Thomas Agnew (1794-1871)
(Apprenticed to Vittore Zanetti in 1810; became a partner in 1817; became sole proprietor in 1835; retired in 1861)

William Agnew (1825-1910)
(Apprenticed to firm in 1840; became a partner in 1850; became proprietor, with brother Thomas, in 1860; retired in 1895)

Thomas Agnew (1827-1883)
(Apprenticed to firm in 1840; became a partner in 1850; became proprietor, with brother William, in 1860)

Morland Agnew (1855-1931)
(Joined firm in 1878; retired in 1913)

Lockett Agnew (1858-1918)
(Joined firm in 1881)

Selected exhibitions

One hundred and twenty original sketches in oil by Édouard Frère (1873) [NAL]

Daughters of our Empire: A series of pictures by Edwin Long R.A. (1887) [NAL]

The legend of “The Briar Rose”: A series of pictures by E. Burne Jones, A.R.A. (1890) [NAL]

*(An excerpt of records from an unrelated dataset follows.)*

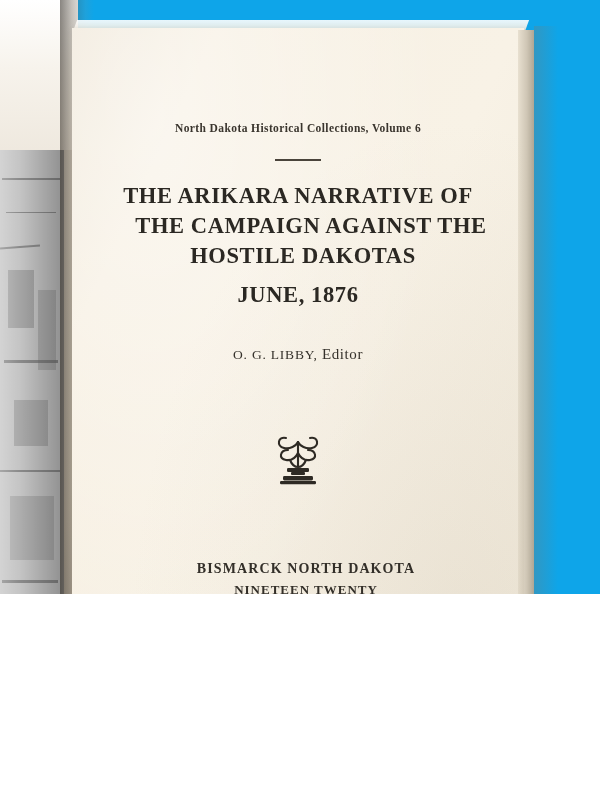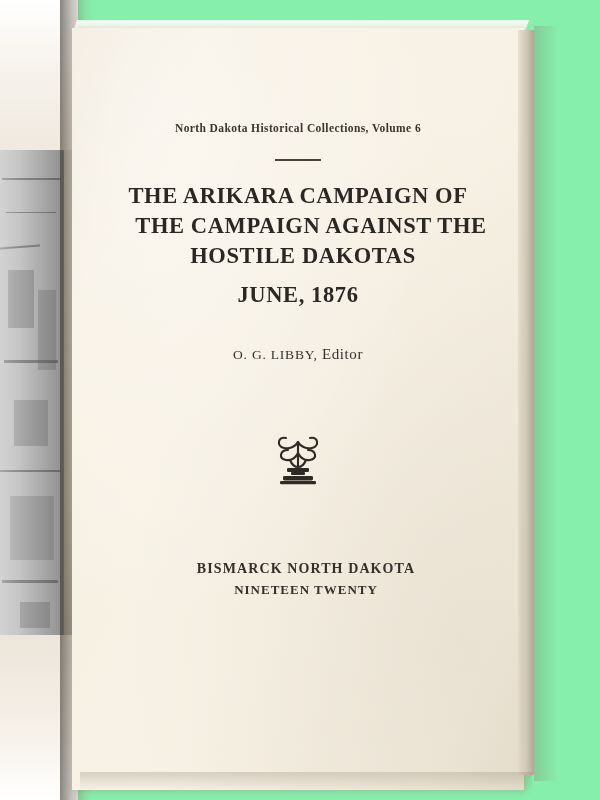--- a/index.html
+++ b/index.html
@@ -10,9 +10,9 @@
   #page {
     position: relative;
     width: 600px;
-    height: 800px;
+    height: 594px;
     overflow: hidden;
-    background: #86efac;
+    background: #0ea5e9;
     font-family: "Liberation Serif", serif;
   }
 

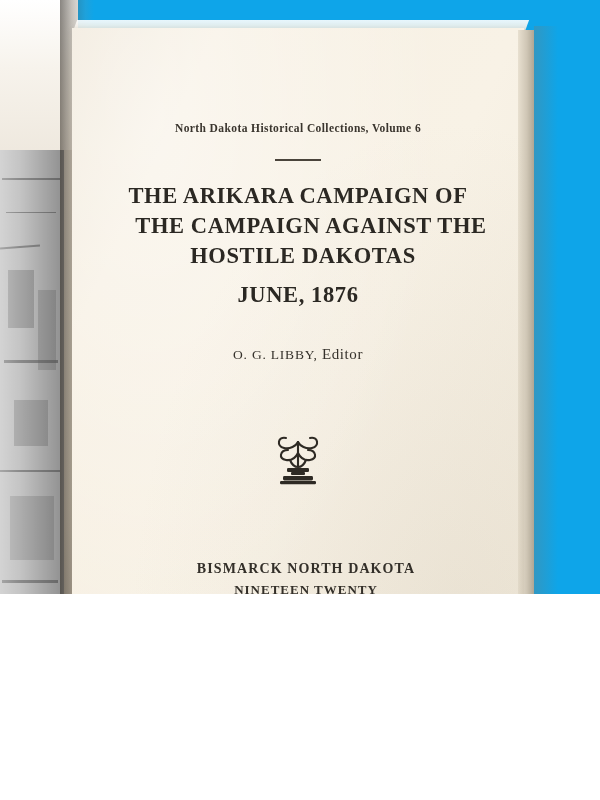--- a/index.html
+++ b/index.html
@@ -261,7 +261,7 @@
     <div class="rule"></div>
 
     <div class="title">
-      <span class="l1">THE ARIKARA CAMPAIGN OF</span>
+      <span class="l1">THE ARIKARA NARRATIVE OF</span>
       <span class="l2">THE CAMPAIGN AGAINST THE</span>
       <span class="l3">HOSTILE DAKOTAS</span>
       <span class="l4">JUNE, 1876</span>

Some examples of independent art of to-day (1906) (Including work by Philip Wilson Steer, Augustus John, Walter Sickert, and Henry Tonks) [NAL]

For more exhibitions, see “Exhibitions associated with: Thomas Agnew and Sons” [http://www.exhibitionculture.arts.gla.ac.uk/gall_exhlist.php?gid=10]
Exhibition Culture in London 1878-1908, University of Glasgow

Exhibition catalogues:  National Art Library, London

Stock books

Microform 1853-1881; 1882-1919 (National Art Library, London)

Microform 1852-1938 (Getty Research Library, Los Angeles)

Sources

Agnew, Geoffrey. Agnew’s 1817-1967. London, 1967.

Farr, Dennis. “Agnew family (per. 1817–1986).” Oxford Dictionary of National Biography, Oxford University Press, 2004; online edn, Sept 2010 [http://www.oxforddnb.com/view/article/65633] Accessed 9 July 2012.

Fletcher, Pamela and Anne Helmreich, “Selected galleries, dealers and exhibition spaces in London, 1850-1939,” In The Rise of the Modern Art Market in London, 1850-1939. Eds. Pamela Fletcher and Anne Helmreich. Manchester: Manchester University Press, 2011. 294.

Garnett, Oliver. “Agnew, Thos, & Sons.” In Grove Art OnlineOxford Art Online,
[http://www.oxfordartonline.com/subscriber/article/grove/art/T001142] Accessed 9 July 2012.


How to cite:
Pamela Fletcher and David Israel, London Gallery Project, 2007; Revised September 2012.